- Exercise prompt: Scan the data for "none" and copy each matching line.

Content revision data
● ● ● ●
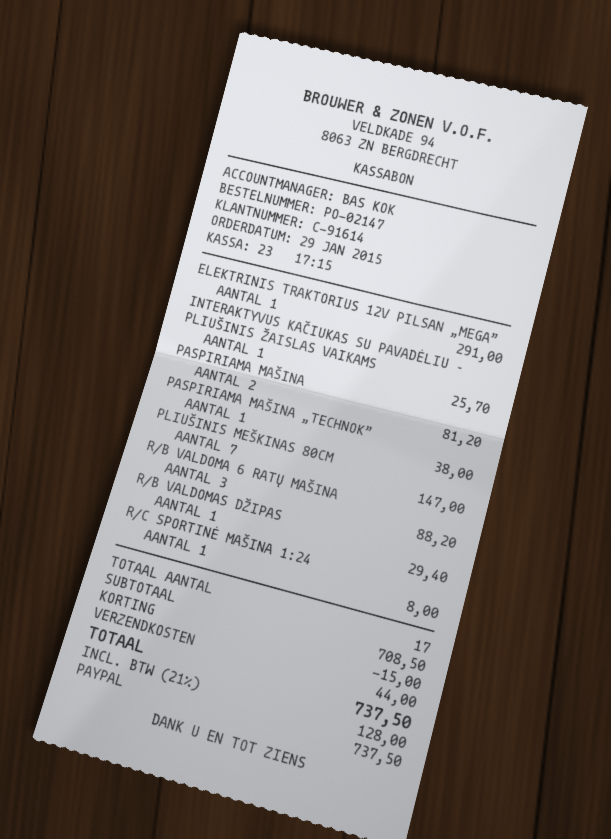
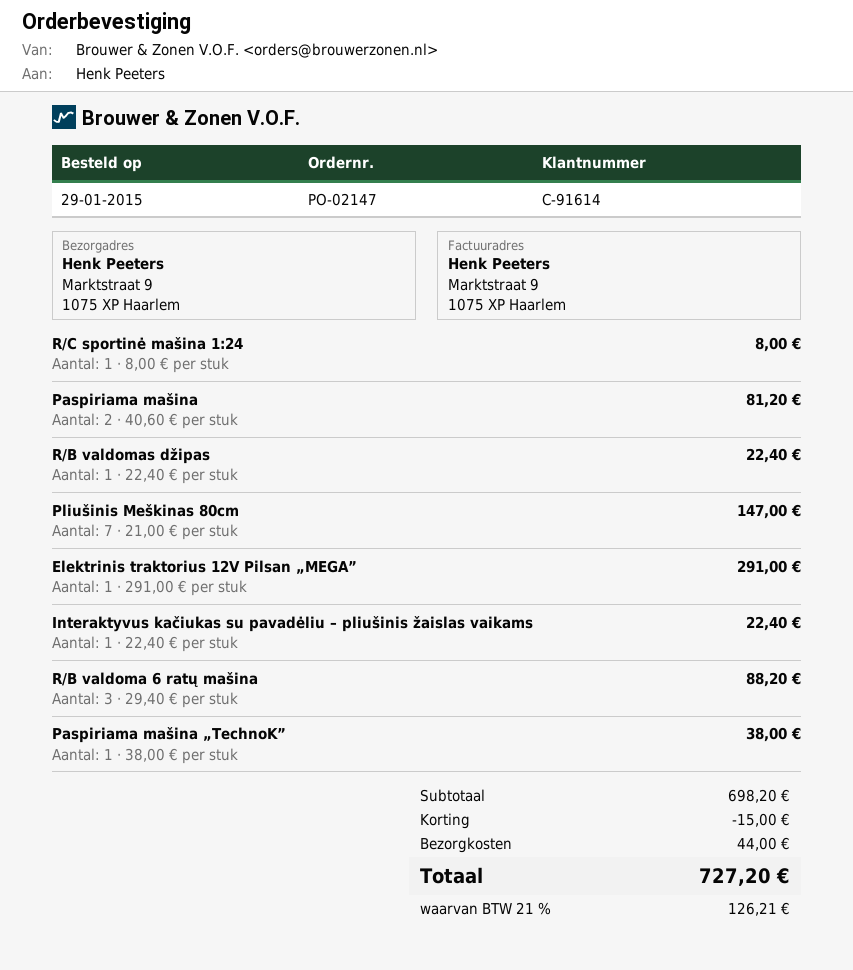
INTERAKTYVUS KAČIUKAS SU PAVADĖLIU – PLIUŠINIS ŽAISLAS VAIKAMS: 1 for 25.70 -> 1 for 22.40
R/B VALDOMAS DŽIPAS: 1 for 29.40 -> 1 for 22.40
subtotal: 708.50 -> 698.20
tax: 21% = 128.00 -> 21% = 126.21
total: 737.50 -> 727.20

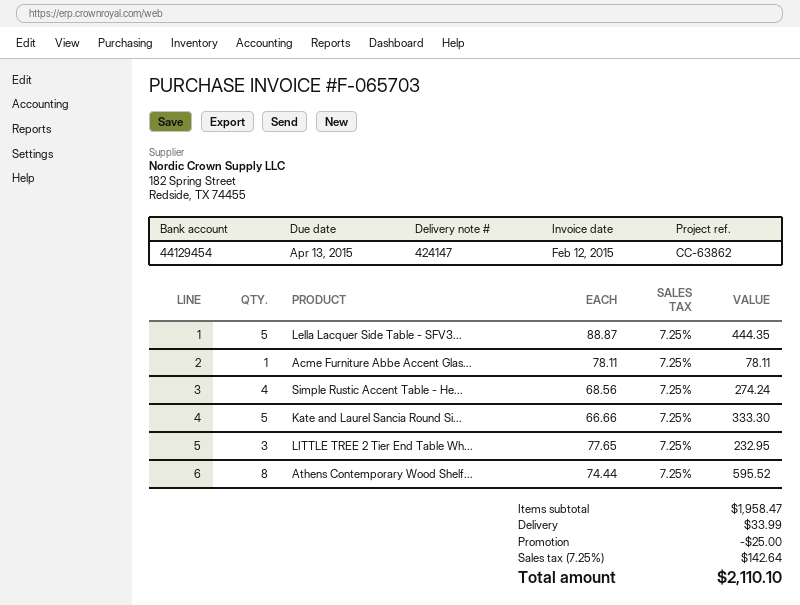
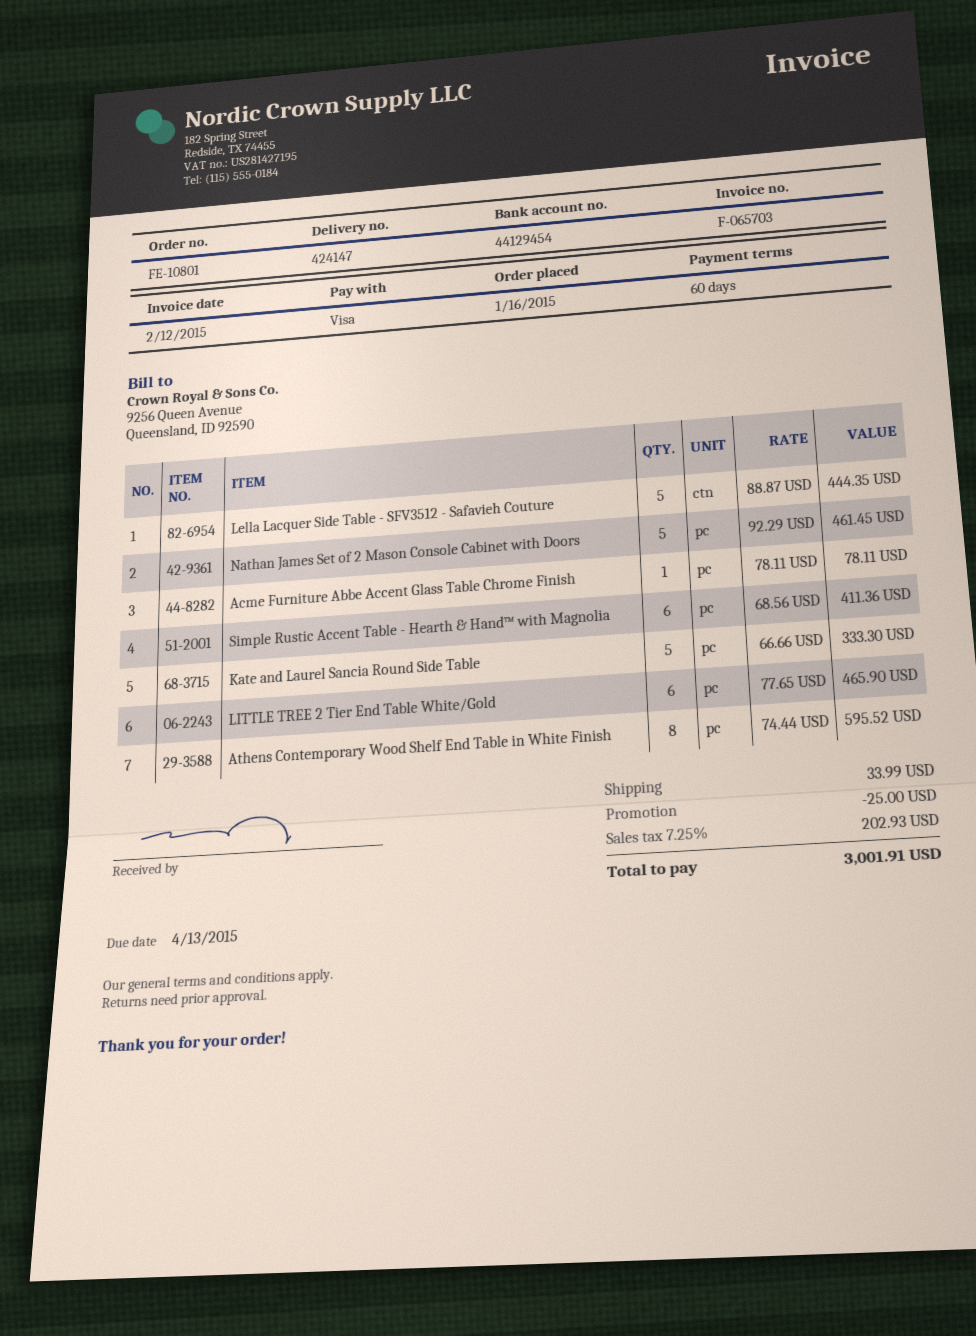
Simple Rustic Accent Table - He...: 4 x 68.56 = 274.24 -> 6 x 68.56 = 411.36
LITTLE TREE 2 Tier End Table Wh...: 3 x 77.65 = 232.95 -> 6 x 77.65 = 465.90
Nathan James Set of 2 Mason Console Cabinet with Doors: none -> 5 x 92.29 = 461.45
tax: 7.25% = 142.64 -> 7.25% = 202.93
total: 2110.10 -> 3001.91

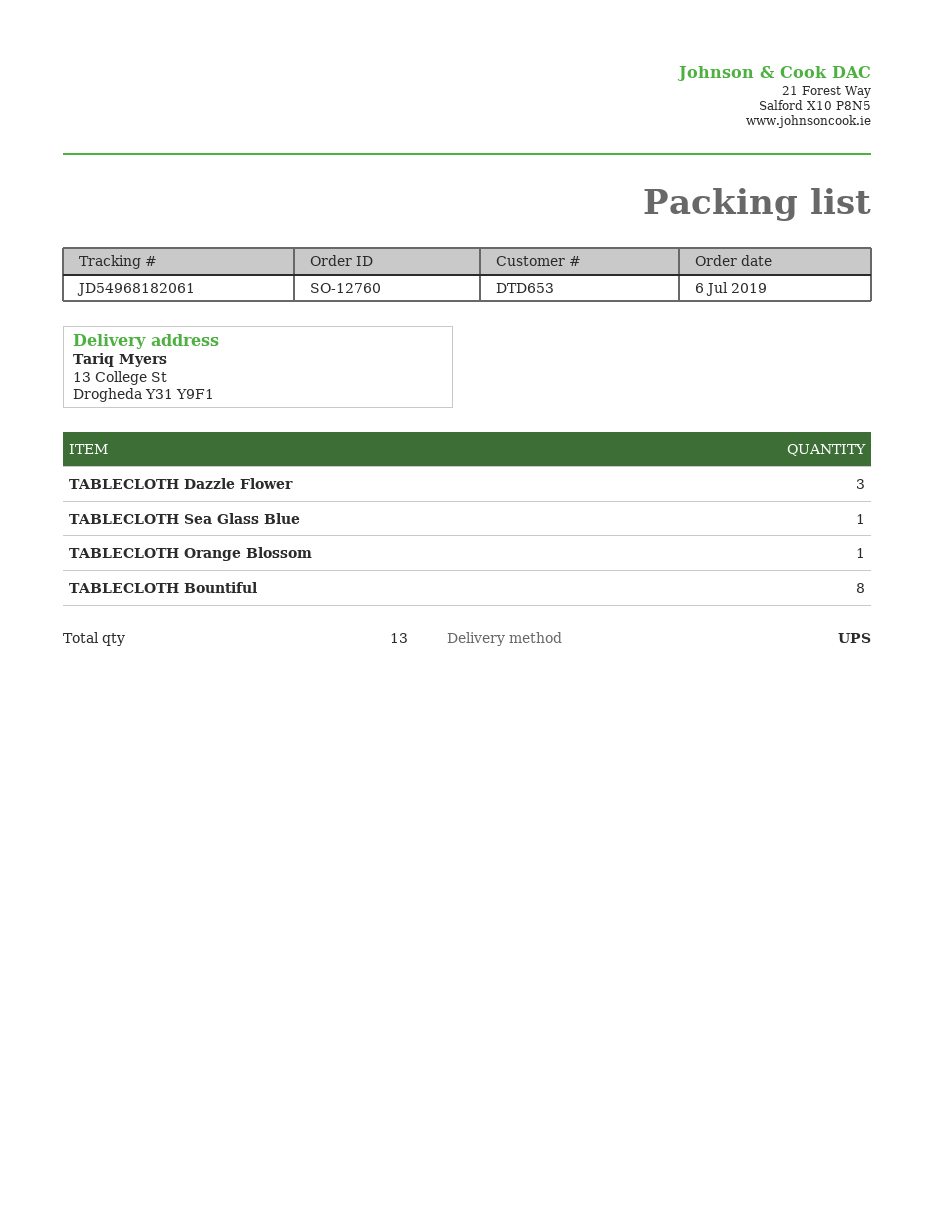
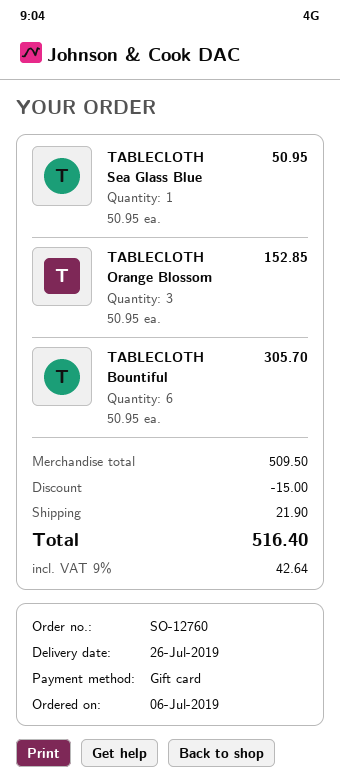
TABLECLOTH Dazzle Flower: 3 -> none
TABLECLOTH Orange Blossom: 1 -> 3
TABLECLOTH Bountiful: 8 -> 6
● ● ● ●
- Task result:
Nathan James Set of 2 Mason Console Cabinet with Doors: none -> 5 x 92.29 = 461.45
TABLECLOTH Dazzle Flower: 3 -> none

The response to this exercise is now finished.